» **Data to process**
--
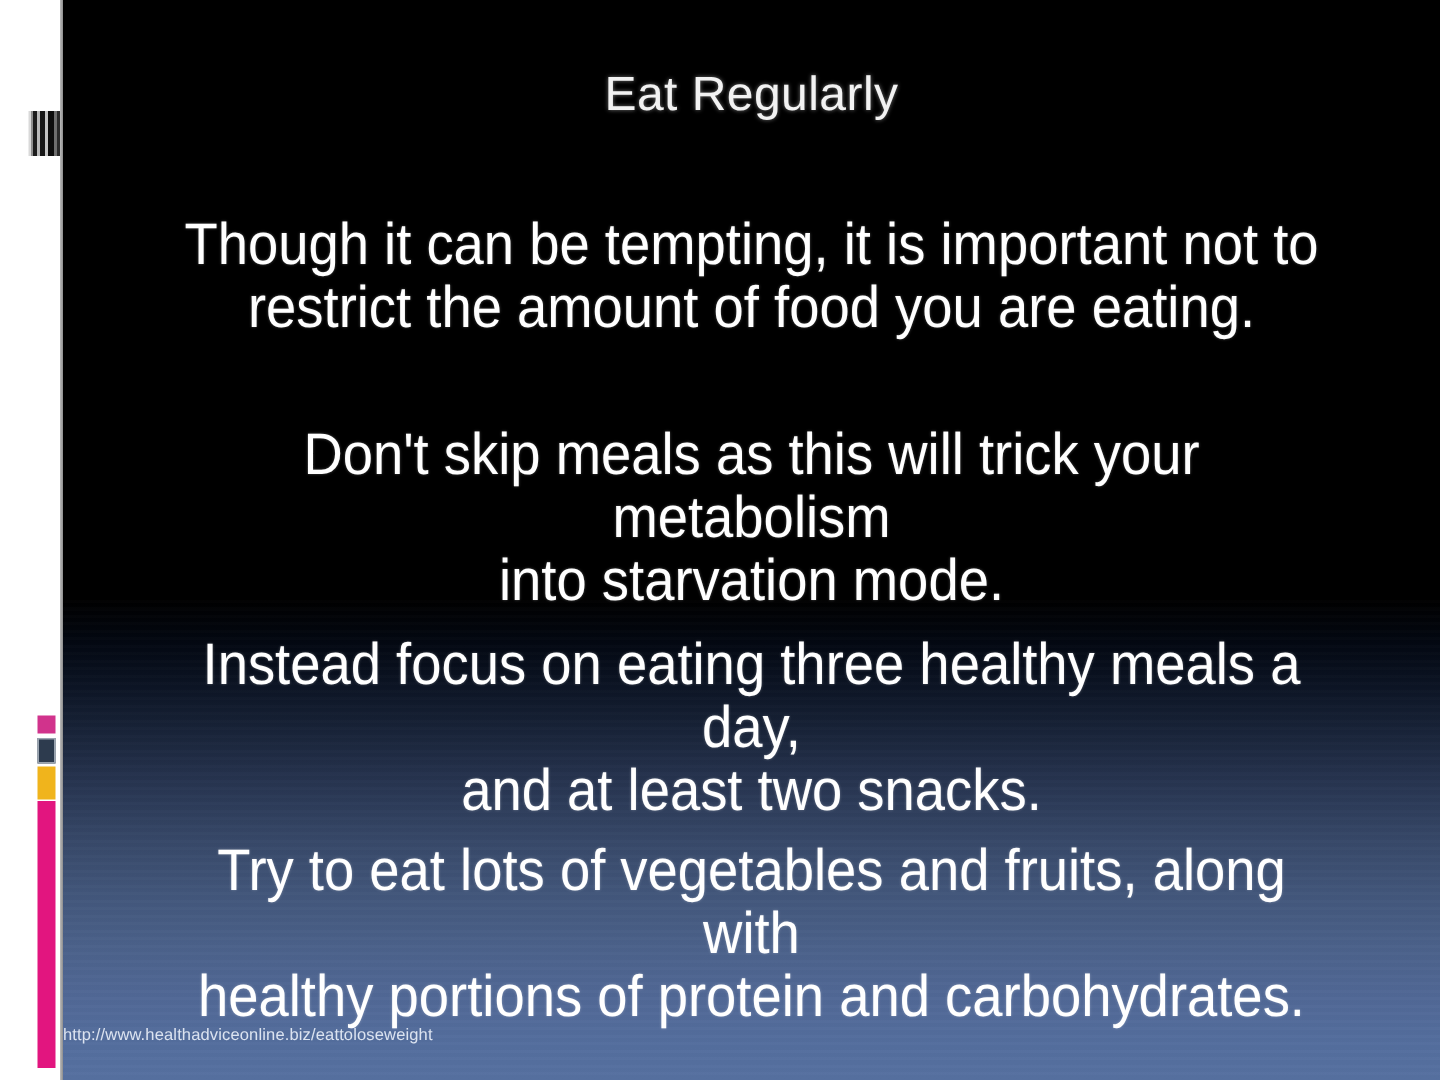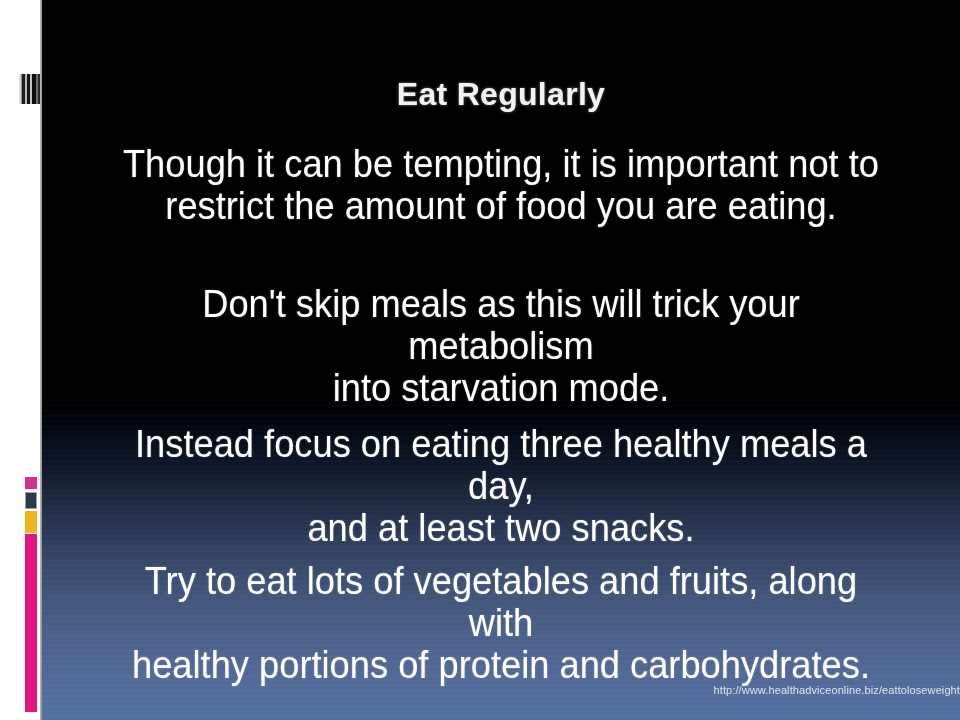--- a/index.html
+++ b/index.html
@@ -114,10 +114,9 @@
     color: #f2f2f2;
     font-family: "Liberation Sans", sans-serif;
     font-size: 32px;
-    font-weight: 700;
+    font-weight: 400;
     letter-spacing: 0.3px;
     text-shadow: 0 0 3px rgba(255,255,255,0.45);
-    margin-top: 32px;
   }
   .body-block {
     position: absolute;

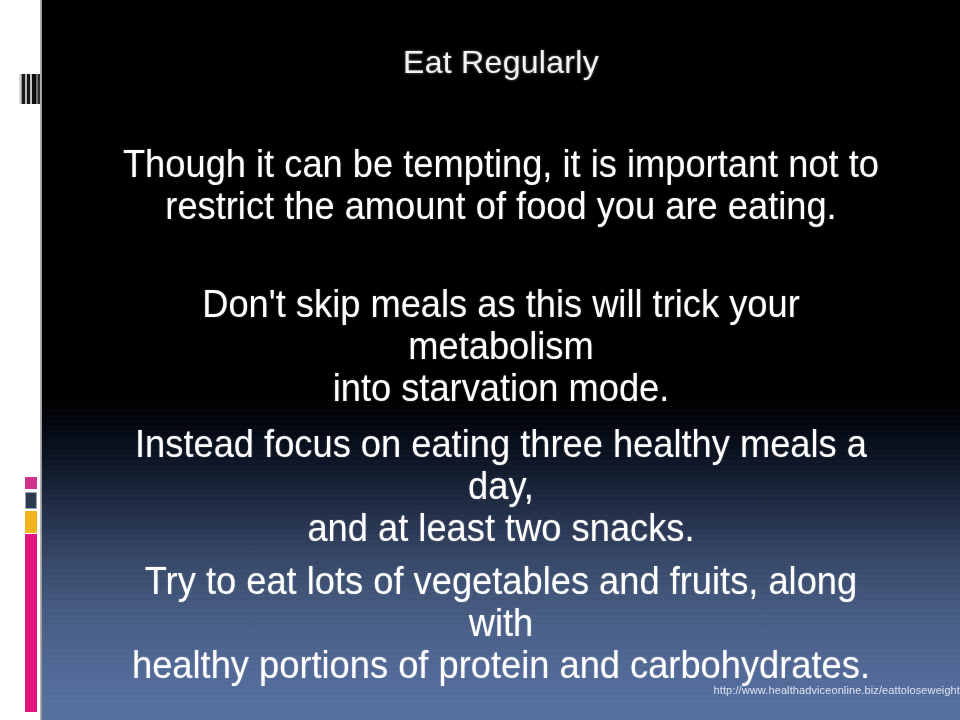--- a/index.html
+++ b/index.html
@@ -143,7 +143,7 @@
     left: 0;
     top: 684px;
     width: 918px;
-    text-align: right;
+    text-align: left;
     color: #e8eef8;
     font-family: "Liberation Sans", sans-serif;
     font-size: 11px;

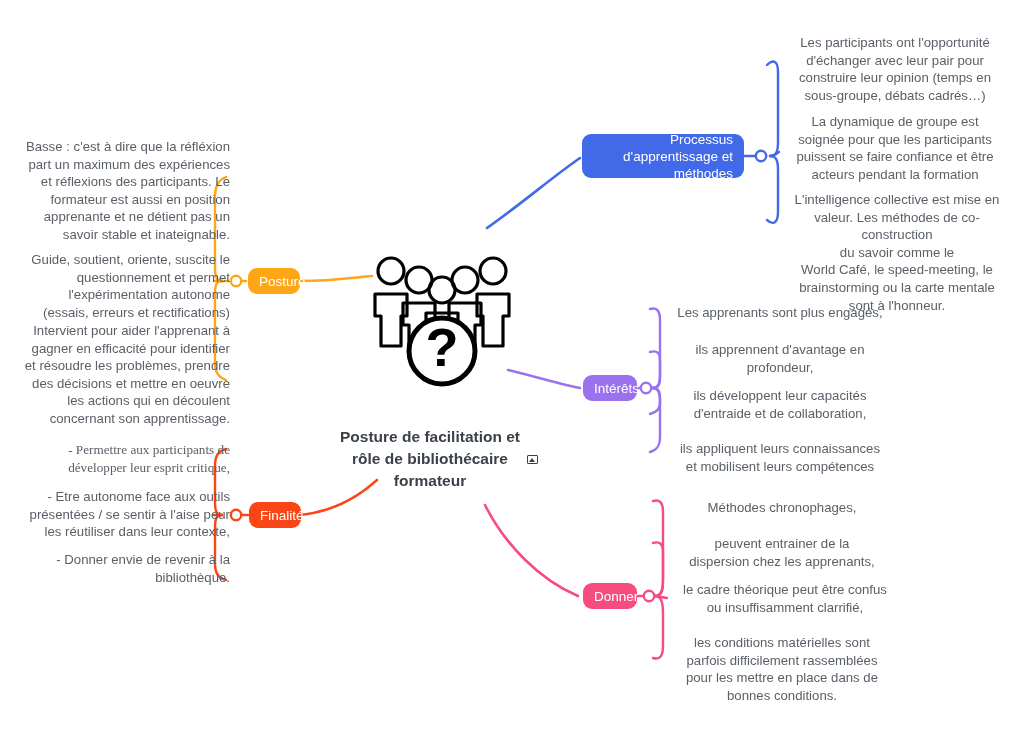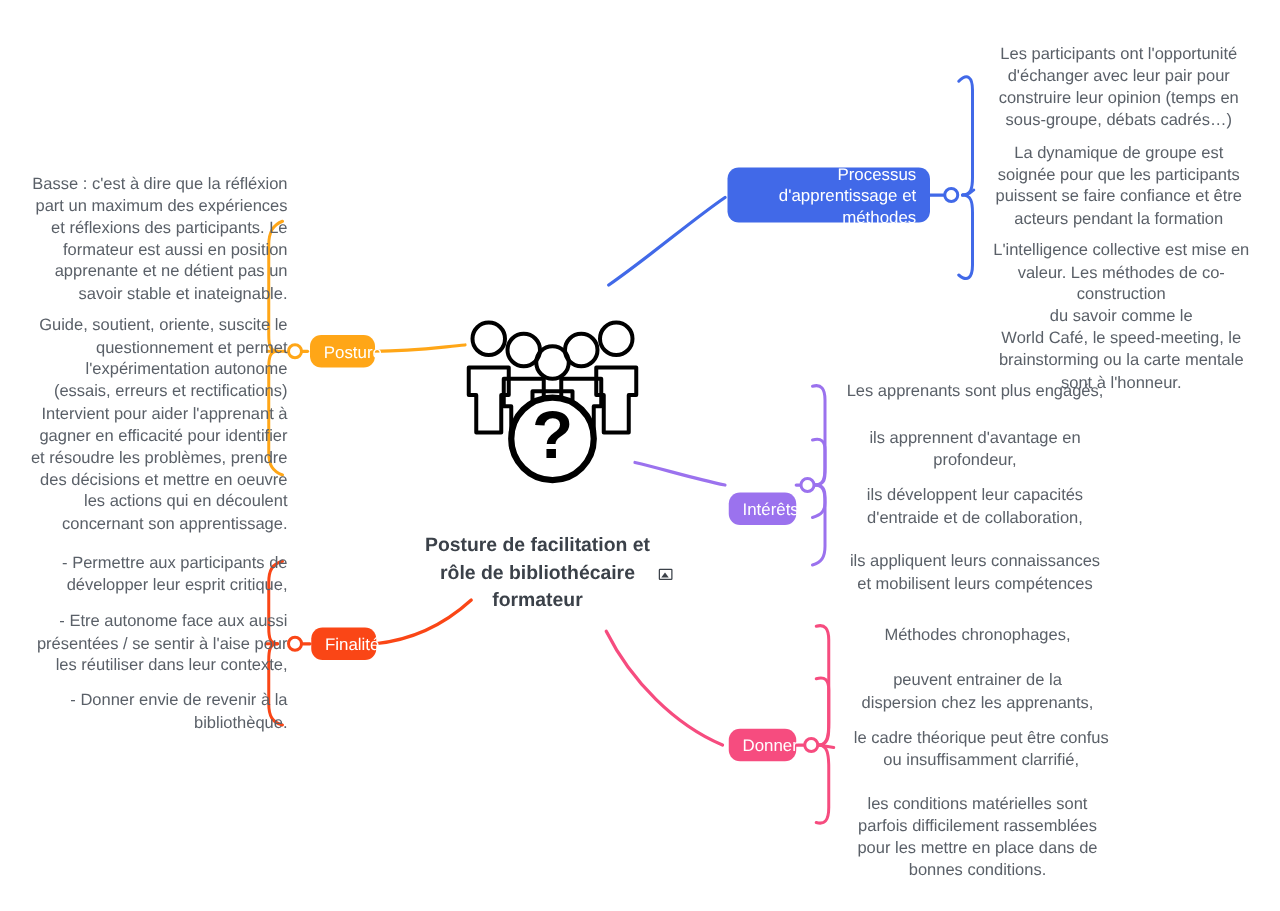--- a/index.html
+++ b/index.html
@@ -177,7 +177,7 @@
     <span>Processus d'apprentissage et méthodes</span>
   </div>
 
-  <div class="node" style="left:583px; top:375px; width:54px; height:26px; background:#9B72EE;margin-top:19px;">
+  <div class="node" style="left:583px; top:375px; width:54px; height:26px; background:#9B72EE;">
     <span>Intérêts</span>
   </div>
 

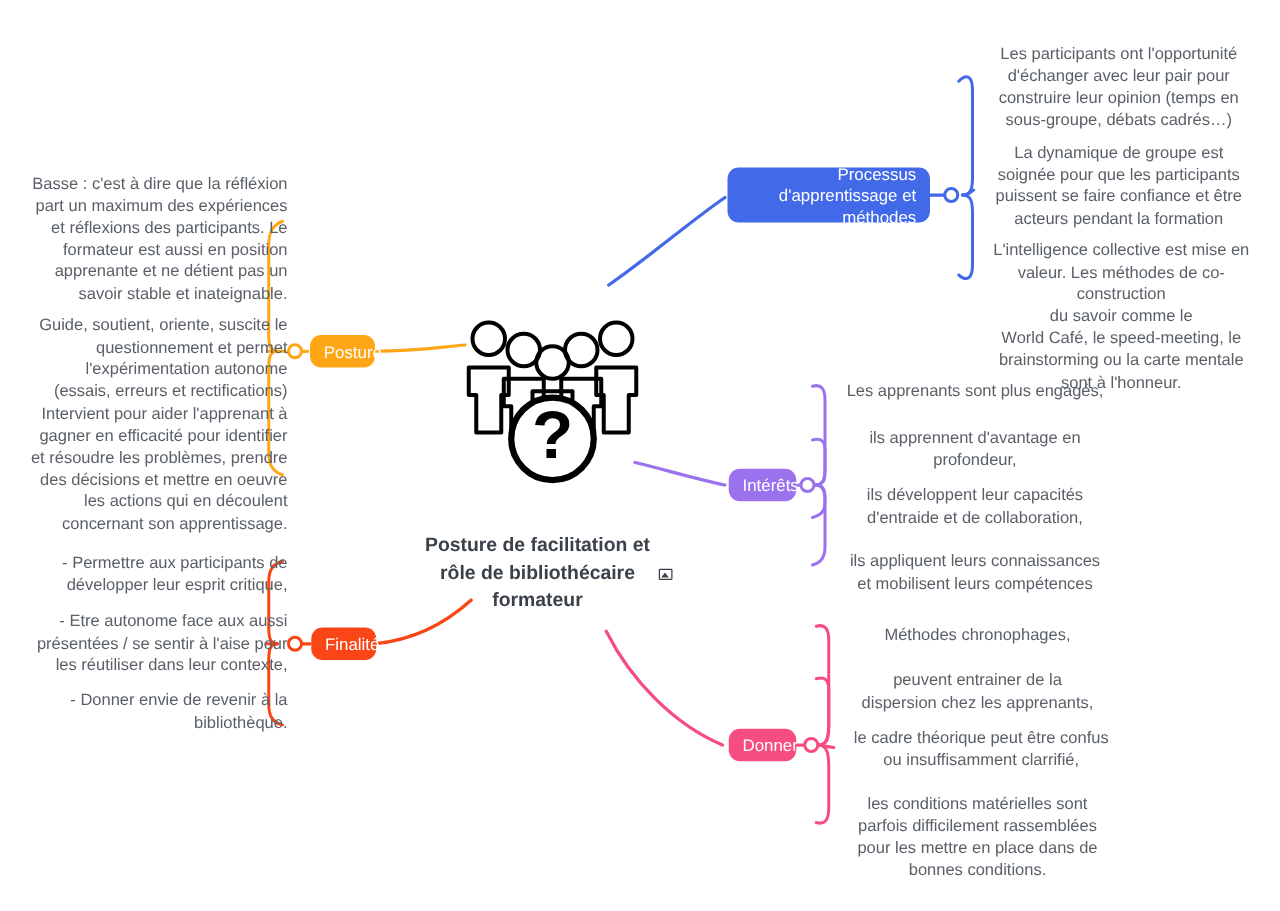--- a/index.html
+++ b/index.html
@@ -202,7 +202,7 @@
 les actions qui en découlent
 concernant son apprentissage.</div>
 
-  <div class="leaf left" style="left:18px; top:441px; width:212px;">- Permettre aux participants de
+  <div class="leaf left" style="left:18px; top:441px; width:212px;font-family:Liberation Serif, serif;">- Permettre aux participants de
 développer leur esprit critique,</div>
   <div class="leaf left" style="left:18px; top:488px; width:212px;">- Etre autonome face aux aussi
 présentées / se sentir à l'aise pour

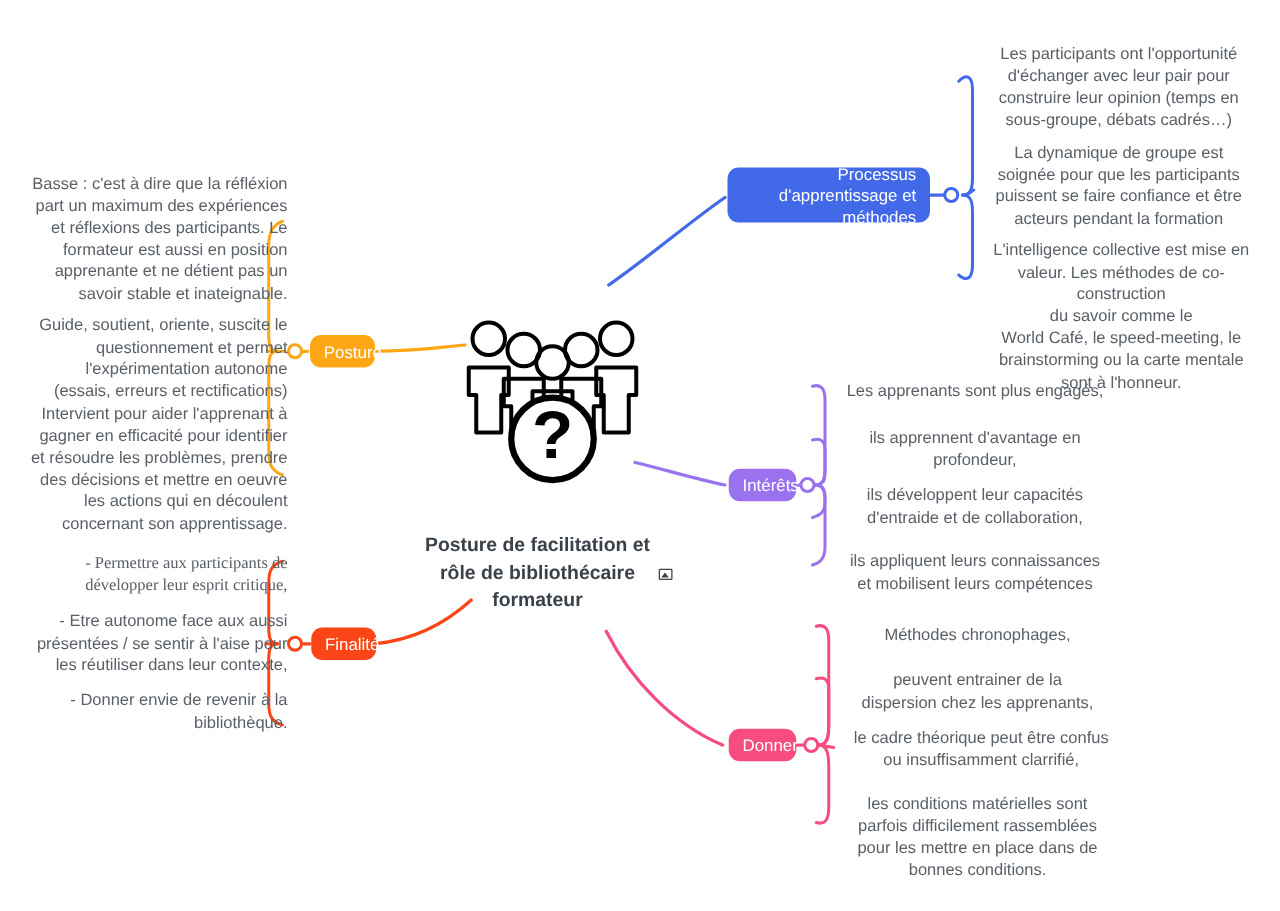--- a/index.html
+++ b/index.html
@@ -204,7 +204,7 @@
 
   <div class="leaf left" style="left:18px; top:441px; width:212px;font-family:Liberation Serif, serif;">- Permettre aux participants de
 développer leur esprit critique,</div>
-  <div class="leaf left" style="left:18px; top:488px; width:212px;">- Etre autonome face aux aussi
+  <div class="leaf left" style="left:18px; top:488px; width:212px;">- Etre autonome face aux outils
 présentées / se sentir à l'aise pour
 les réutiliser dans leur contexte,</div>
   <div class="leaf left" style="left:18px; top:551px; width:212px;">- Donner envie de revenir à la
--
» **Task description**
Pick every line of the data that includes the string "span".

» **Reply to the exercise**
     <span>Processus d'apprentissage et méthodes</span>
     <span>Intérêts</span>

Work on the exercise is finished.